Something distinct happens when Mavromatis replaces Pindar and advertising images with a collection of important feminist figures in another dress, titled reading list. In this artwork Virginia Woolf, Emily Dickinson, and Zadie Smith, among others form part of the garment’s bodice. Do these diminutive unlabeled portraits jump out of the dress and direct a viewer/reader to their writing (as the title seems to suggest), or do they fade into the overall form of the garment to serve as decoration (as Pindar’s text does)? Of course this is a false opposition: Mavromatis’s reading list does something different — it does not so much turn away from satire, as it merges satire with coalition building. In fact, the artist’s choice to include Smith’s portrait in the dress points to this very tension: in the author’s groundbreaking novel White Teeth, for instance, Smith constructs fundamentalist characters, such as Millat Iqbal and Hortense Bowden, who are subjected to satirical derision in the novel. By including Smith, then, Mavromatis highlights a fellow feminist satirist and thus emphasizes the importance of this critical tactic; at the same time, the artist also builds a larger group of influential feminists with whom one might build solidarity.

A dress made of paper hanging on the wall of a gallery with portraits of important women writers.

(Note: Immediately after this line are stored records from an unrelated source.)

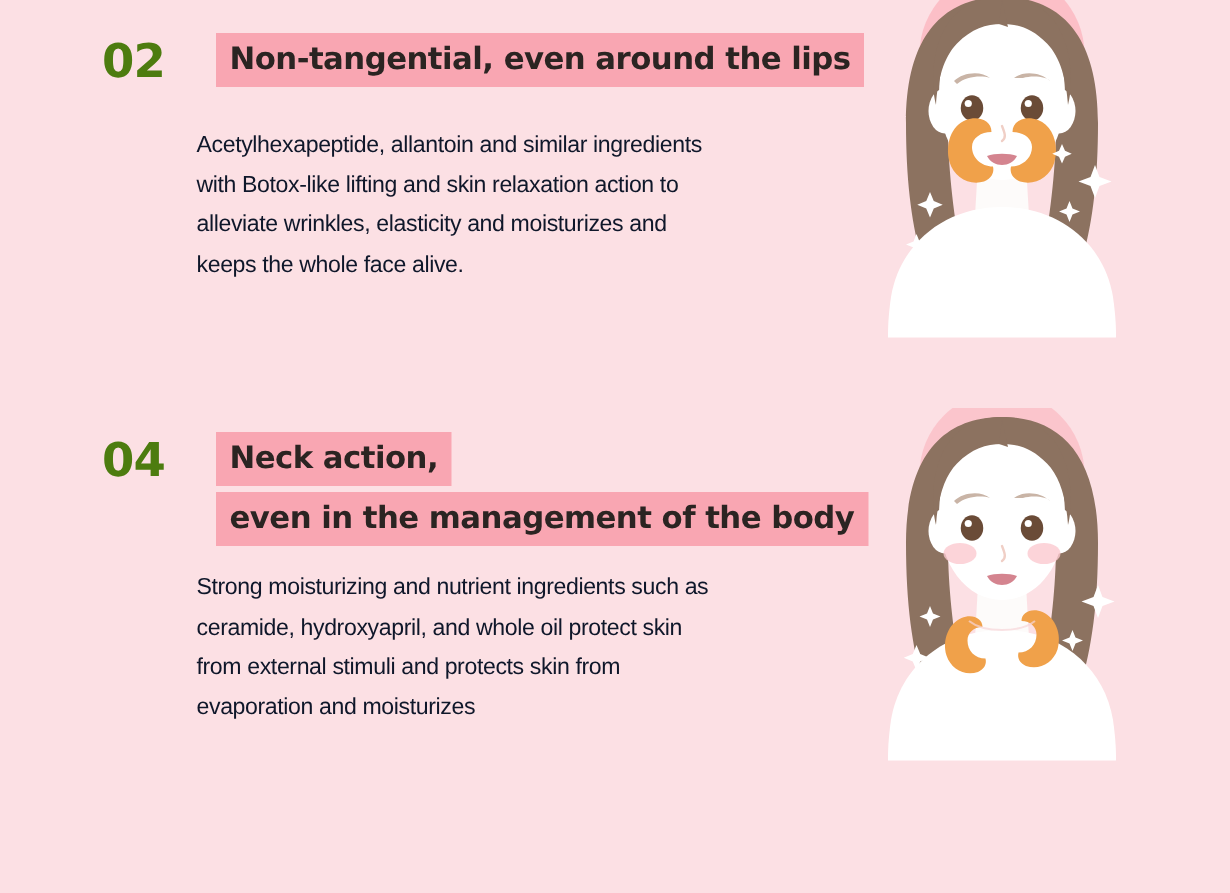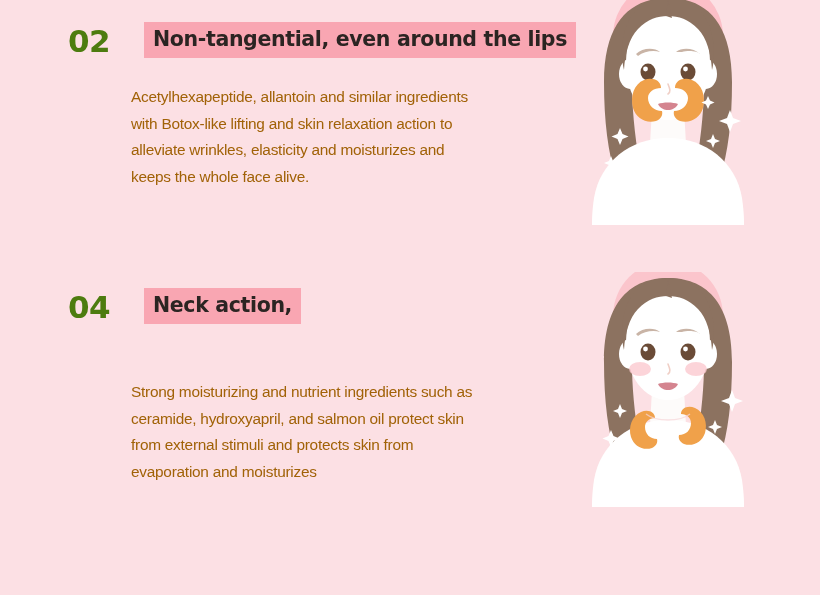"Acetylhexapeptide, allantoin and similar" .body-copy { color: #a16207 -> #0f172a }
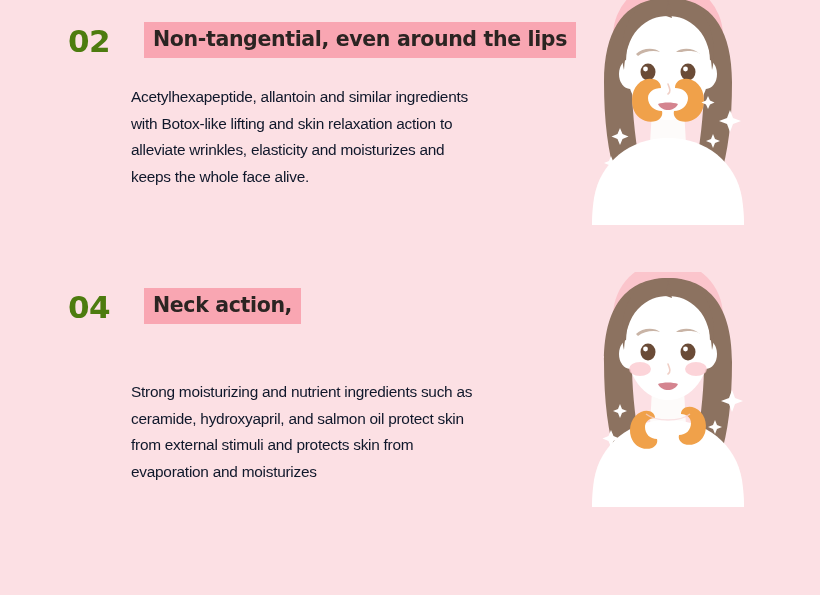"even in the management of" div.heading-line { html: none -> <div>even in the management of the body</div> }
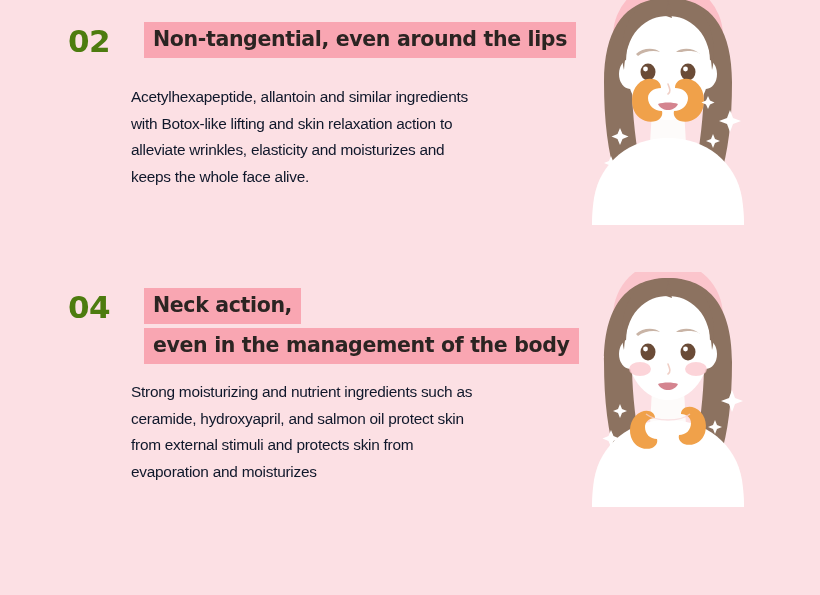"Strong moisturizing and nutrient" div.body-copy { text: salmon -> whole }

Anna Mavromatis, “reading list.” Photo: Carolina Rios Robles Kelleher

Indeed, Mavromatis’s work is part satire and part communal insofar as both struggle against a restrictive idea of woman. In another dress, banned!, Mavromatis similarly includes a range of important figures via book covers — Alice Walker’s The Color Purple, Sandra Cisneros’s The House on Mango Street, and many more – and in in good company she uses cyanotype to reproduce several images of feminist organizing — the National Woman’s Party and the Woman’s Journal and Suffrage News, for instance. Taken together, these collections push towards a collaborative and positive mode of constructing subjectivity.

A print of suffragettes on fabric.

Detail of a work by Anna Mavromatis. Photo: Carolina Rios Robles Kelleher

Mavromatis makes the dresses out of a range of materials that further evoke the interpersonal. Much of the artist’s work derives from her own impressive technical skills — especially in cyanotype and monotype — but these are sometimes combined with materials culled from her mother’s linen heirlooms. Relatedly Mavromatis uses coffee filters throughout the exhibition (and indeed her entire oeuvre), which as with the heirlooms provoke a sense of familial connection that derives from her experiences listening to storytelling, secret sharing, and communing in general that took place so often around a pot of coffee in her family. The visceral feelings of friends, family, and memory called up by the coffee filters and heirlooms provoke something not opposite to satire — a distanced critique — but perhaps its necessary ally — a bodily sense of connection.

 

Romancing the Myth is on view until October 19 at Barbara Davis Gallery, Houston.
Philip Kelleher

 

Further reading: Elizabeth Hedrick, “Robin Morgan, Jane Alpert, and Feminist Satire,” Tulsa Studies in Women’s Literature 33, no. 2 (Fall 2014): 123-150.

Zadie Smith, White Teeth: A Novel (New York: Random House, 2000).